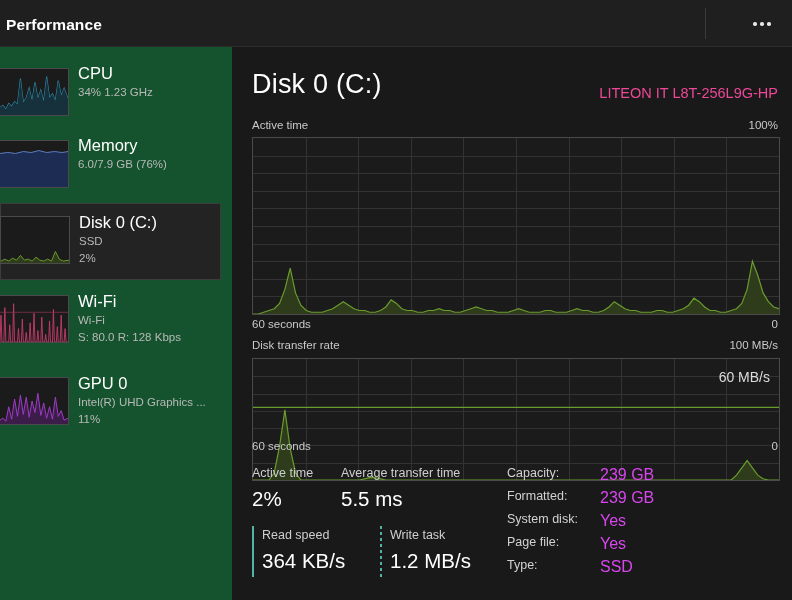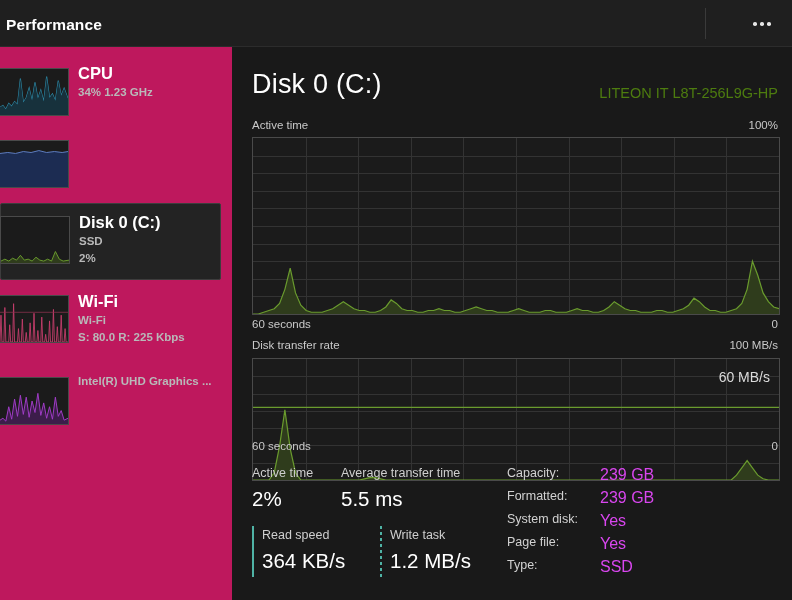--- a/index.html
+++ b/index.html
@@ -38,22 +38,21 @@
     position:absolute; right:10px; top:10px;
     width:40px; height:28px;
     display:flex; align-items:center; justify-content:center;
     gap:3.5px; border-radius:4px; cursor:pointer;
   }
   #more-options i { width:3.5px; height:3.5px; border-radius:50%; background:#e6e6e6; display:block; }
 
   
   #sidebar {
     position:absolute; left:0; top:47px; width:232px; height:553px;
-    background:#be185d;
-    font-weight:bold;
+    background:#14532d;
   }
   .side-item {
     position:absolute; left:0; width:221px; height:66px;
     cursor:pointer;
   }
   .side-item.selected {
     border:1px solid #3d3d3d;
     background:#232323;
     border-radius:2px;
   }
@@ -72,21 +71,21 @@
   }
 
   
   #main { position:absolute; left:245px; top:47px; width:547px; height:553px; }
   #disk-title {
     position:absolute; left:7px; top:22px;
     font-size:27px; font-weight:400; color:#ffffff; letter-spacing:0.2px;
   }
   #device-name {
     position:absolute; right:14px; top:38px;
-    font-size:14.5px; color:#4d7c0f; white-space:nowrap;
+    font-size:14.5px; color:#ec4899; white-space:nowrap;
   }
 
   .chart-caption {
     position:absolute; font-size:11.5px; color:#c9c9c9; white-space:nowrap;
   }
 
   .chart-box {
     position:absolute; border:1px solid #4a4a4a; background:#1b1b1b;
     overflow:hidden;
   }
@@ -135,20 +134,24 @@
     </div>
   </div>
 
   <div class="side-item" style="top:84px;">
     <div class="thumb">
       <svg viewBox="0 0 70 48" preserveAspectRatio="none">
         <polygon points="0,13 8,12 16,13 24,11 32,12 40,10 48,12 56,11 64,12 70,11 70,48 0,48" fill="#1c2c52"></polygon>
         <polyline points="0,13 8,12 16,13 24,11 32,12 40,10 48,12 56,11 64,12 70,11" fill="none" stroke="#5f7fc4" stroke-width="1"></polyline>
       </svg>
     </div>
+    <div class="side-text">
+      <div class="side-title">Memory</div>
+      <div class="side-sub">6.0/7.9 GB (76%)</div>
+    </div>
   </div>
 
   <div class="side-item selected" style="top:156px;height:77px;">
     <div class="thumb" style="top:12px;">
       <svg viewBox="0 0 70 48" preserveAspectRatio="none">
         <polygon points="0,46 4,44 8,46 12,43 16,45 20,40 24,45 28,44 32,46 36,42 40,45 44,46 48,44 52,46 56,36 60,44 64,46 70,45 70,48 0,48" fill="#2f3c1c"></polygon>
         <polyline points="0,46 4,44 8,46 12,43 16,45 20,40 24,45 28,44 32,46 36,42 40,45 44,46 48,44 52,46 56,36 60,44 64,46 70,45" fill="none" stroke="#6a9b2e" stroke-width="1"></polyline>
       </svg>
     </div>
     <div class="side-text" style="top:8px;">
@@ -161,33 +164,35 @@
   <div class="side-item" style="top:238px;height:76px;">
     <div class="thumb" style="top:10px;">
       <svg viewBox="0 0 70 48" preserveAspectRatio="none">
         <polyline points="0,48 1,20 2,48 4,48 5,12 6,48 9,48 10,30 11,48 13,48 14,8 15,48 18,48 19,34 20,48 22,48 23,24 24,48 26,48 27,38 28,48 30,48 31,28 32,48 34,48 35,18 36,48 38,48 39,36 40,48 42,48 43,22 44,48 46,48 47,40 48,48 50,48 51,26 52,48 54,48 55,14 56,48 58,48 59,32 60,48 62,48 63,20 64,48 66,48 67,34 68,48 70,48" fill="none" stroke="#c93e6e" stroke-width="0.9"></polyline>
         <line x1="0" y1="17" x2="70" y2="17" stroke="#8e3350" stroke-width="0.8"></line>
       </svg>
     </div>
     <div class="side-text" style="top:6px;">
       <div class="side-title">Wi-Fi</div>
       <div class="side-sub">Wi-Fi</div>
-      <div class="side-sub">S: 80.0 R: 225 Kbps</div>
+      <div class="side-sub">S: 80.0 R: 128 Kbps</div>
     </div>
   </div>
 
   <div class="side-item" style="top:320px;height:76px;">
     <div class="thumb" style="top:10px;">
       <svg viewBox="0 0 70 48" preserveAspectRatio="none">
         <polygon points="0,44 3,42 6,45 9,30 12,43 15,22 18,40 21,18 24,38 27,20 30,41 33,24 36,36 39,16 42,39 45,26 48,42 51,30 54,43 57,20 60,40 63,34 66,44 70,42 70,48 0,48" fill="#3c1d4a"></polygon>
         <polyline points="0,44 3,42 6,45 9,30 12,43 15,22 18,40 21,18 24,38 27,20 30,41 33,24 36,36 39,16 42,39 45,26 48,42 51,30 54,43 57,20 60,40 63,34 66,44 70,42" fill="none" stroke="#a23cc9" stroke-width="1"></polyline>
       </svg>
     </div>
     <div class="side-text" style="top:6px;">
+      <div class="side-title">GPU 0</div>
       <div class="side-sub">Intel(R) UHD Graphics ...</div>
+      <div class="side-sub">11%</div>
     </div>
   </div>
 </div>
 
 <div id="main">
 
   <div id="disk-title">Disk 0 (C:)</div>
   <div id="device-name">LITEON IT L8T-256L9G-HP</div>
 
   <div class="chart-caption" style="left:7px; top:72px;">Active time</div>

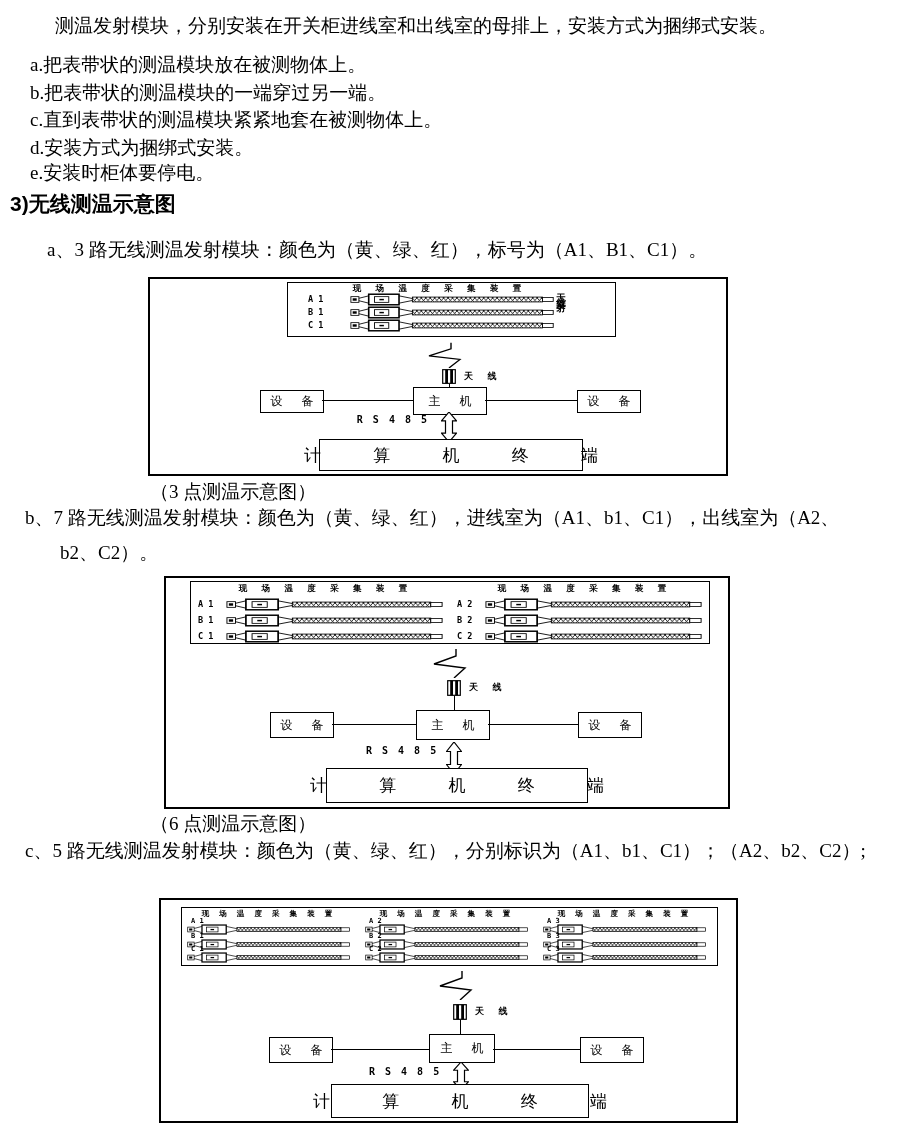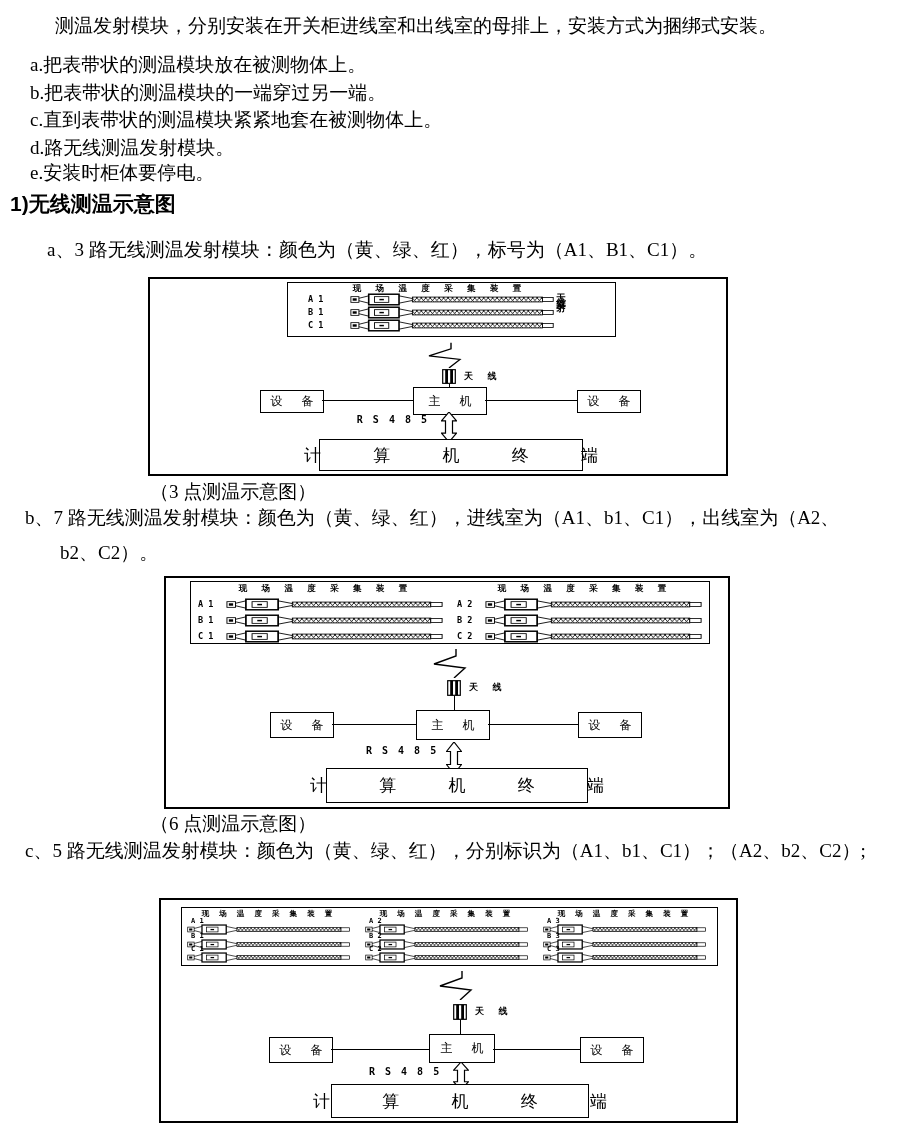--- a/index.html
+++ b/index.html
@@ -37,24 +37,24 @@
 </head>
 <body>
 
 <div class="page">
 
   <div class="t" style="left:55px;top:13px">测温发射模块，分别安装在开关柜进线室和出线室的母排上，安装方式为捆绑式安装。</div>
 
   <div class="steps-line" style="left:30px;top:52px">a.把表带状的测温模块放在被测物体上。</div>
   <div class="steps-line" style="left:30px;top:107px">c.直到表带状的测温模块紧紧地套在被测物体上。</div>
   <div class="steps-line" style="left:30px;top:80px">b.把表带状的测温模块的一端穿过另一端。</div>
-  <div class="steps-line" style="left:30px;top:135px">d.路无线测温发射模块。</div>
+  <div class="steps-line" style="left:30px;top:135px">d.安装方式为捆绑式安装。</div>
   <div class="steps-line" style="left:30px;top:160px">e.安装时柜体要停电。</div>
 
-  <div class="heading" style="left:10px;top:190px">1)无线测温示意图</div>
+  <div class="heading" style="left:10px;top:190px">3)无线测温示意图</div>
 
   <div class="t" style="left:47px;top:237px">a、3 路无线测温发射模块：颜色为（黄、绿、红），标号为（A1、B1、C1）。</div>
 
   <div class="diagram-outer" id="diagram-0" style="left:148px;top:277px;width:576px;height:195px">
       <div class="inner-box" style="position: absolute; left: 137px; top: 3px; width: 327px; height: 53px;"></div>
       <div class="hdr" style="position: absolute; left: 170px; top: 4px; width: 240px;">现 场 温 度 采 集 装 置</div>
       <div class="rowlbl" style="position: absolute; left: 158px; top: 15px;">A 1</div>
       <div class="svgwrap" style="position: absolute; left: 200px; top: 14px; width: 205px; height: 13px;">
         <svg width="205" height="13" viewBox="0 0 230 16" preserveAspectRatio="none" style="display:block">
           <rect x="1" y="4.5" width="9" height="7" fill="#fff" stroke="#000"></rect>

——

Return all the material exactly, skipping pictures.

### ANSWER SECTION
--- a/index.html
+++ b/index.html
@@ -38,22 +38,21 @@
     position:absolute; right:10px; top:10px;
     width:40px; height:28px;
     display:flex; align-items:center; justify-content:center;
     gap:3.5px; border-radius:4px; cursor:pointer;
   }
   #more-options i { width:3.5px; height:3.5px; border-radius:50%; background:#e6e6e6; display:block; }
 
   
   #sidebar {
     position:absolute; left:0; top:47px; width:232px; height:553px;
-    background:#be185d;
-    font-weight:bold;
+    background:#14532d;
   }
   .side-item {
     position:absolute; left:0; width:221px; height:66px;
     cursor:pointer;
   }
   .side-item.selected {
     border:1px solid #3d3d3d;
     background:#232323;
     border-radius:2px;
   }
@@ -72,21 +71,21 @@
   }
 
   
   #main { position:absolute; left:245px; top:47px; width:547px; height:553px; }
   #disk-title {
     position:absolute; left:7px; top:22px;
     font-size:27px; font-weight:400; color:#ffffff; letter-spacing:0.2px;
   }
   #device-name {
     position:absolute; right:14px; top:38px;
-    font-size:14.5px; color:#4d7c0f; white-space:nowrap;
+    font-size:14.5px; color:#ec4899; white-space:nowrap;
   }
 
   .chart-caption {
     position:absolute; font-size:11.5px; color:#c9c9c9; white-space:nowrap;
   }
 
   .chart-box {
     position:absolute; border:1px solid #4a4a4a; background:#1b1b1b;
     overflow:hidden;
   }
@@ -135,20 +134,24 @@
     </div>
   </div>
 
   <div class="side-item" style="top:84px;">
     <div class="thumb">
       <svg viewBox="0 0 70 48" preserveAspectRatio="none">
         <polygon points="0,13 8,12 16,13 24,11 32,12 40,10 48,12 56,11 64,12 70,11 70,48 0,48" fill="#1c2c52"></polygon>
         <polyline points="0,13 8,12 16,13 24,11 32,12 40,10 48,12 56,11 64,12 70,11" fill="none" stroke="#5f7fc4" stroke-width="1"></polyline>
       </svg>
     </div>
+    <div class="side-text">
+      <div class="side-title">Memory</div>
+      <div class="side-sub">6.0/7.9 GB (76%)</div>
+    </div>
   </div>
 
   <div class="side-item selected" style="top:156px;height:77px;">
     <div class="thumb" style="top:12px;">
       <svg viewBox="0 0 70 48" preserveAspectRatio="none">
         <polygon points="0,46 4,44 8,46 12,43 16,45 20,40 24,45 28,44 32,46 36,42 40,45 44,46 48,44 52,46 56,36 60,44 64,46 70,45 70,48 0,48" fill="#2f3c1c"></polygon>
         <polyline points="0,46 4,44 8,46 12,43 16,45 20,40 24,45 28,44 32,46 36,42 40,45 44,46 48,44 52,46 56,36 60,44 64,46 70,45" fill="none" stroke="#6a9b2e" stroke-width="1"></polyline>
       </svg>
     </div>
     <div class="side-text" style="top:8px;">
@@ -161,33 +164,35 @@
   <div class="side-item" style="top:238px;height:76px;">
     <div class="thumb" style="top:10px;">
       <svg viewBox="0 0 70 48" preserveAspectRatio="none">
         <polyline points="0,48 1,20 2,48 4,48 5,12 6,48 9,48 10,30 11,48 13,48 14,8 15,48 18,48 19,34 20,48 22,48 23,24 24,48 26,48 27,38 28,48 30,48 31,28 32,48 34,48 35,18 36,48 38,48 39,36 40,48 42,48 43,22 44,48 46,48 47,40 48,48 50,48 51,26 52,48 54,48 55,14 56,48 58,48 59,32 60,48 62,48 63,20 64,48 66,48 67,34 68,48 70,48" fill="none" stroke="#c93e6e" stroke-width="0.9"></polyline>
         <line x1="0" y1="17" x2="70" y2="17" stroke="#8e3350" stroke-width="0.8"></line>
       </svg>
     </div>
     <div class="side-text" style="top:6px;">
       <div class="side-title">Wi-Fi</div>
       <div class="side-sub">Wi-Fi</div>
-      <div class="side-sub">S: 80.0 R: 225 Kbps</div>
+      <div class="side-sub">S: 80.0 R: 128 Kbps</div>
     </div>
   </div>
 
   <div class="side-item" style="top:320px;height:76px;">
     <div class="thumb" style="top:10px;">
       <svg viewBox="0 0 70 48" preserveAspectRatio="none">
         <polygon points="0,44 3,42 6,45 9,30 12,43 15,22 18,40 21,18 24,38 27,20 30,41 33,24 36,36 39,16 42,39 45,26 48,42 51,30 54,43 57,20 60,40 63,34 66,44 70,42 70,48 0,48" fill="#3c1d4a"></polygon>
         <polyline points="0,44 3,42 6,45 9,30 12,43 15,22 18,40 21,18 24,38 27,20 30,41 33,24 36,36 39,16 42,39 45,26 48,42 51,30 54,43 57,20 60,40 63,34 66,44 70,42" fill="none" stroke="#a23cc9" stroke-width="1"></polyline>
       </svg>
     </div>
     <div class="side-text" style="top:6px;">
+      <div class="side-title">GPU 0</div>
       <div class="side-sub">Intel(R) UHD Graphics ...</div>
+      <div class="side-sub">11%</div>
     </div>
   </div>
 </div>
 
 <div id="main">
 
   <div id="disk-title">Disk 0 (C:)</div>
   <div id="device-name">LITEON IT L8T-256L9G-HP</div>
 
   <div class="chart-caption" style="left:7px; top:72px;">Active time</div>

--- a/index.html
+++ b/index.html
@@ -37,24 +37,24 @@
 </head>
 <body>
 
 <div class="page">
 
   <div class="t" style="left:55px;top:13px">测温发射模块，分别安装在开关柜进线室和出线室的母排上，安装方式为捆绑式安装。</div>
 
   <div class="steps-line" style="left:30px;top:52px">a.把表带状的测温模块放在被测物体上。</div>
   <div class="steps-line" style="left:30px;top:107px">c.直到表带状的测温模块紧紧地套在被测物体上。</div>
   <div class="steps-line" style="left:30px;top:80px">b.把表带状的测温模块的一端穿过另一端。</div>
-  <div class="steps-line" style="left:30px;top:135px">d.路无线测温发射模块。</div>
+  <div class="steps-line" style="left:30px;top:135px">d.安装方式为捆绑式安装。</div>
   <div class="steps-line" style="left:30px;top:160px">e.安装时柜体要停电。</div>
 
-  <div class="heading" style="left:10px;top:190px">1)无线测温示意图</div>
+  <div class="heading" style="left:10px;top:190px">3)无线测温示意图</div>
 
   <div class="t" style="left:47px;top:237px">a、3 路无线测温发射模块：颜色为（黄、绿、红），标号为（A1、B1、C1）。</div>
 
   <div class="diagram-outer" id="diagram-0" style="left:148px;top:277px;width:576px;height:195px">
       <div class="inner-box" style="position: absolute; left: 137px; top: 3px; width: 327px; height: 53px;"></div>
       <div class="hdr" style="position: absolute; left: 170px; top: 4px; width: 240px;">现 场 温 度 采 集 装 置</div>
       <div class="rowlbl" style="position: absolute; left: 158px; top: 15px;">A 1</div>
       <div class="svgwrap" style="position: absolute; left: 200px; top: 14px; width: 205px; height: 13px;">
         <svg width="205" height="13" viewBox="0 0 230 16" preserveAspectRatio="none" style="display:block">
           <rect x="1" y="4.5" width="9" height="7" fill="#fff" stroke="#000"></rect>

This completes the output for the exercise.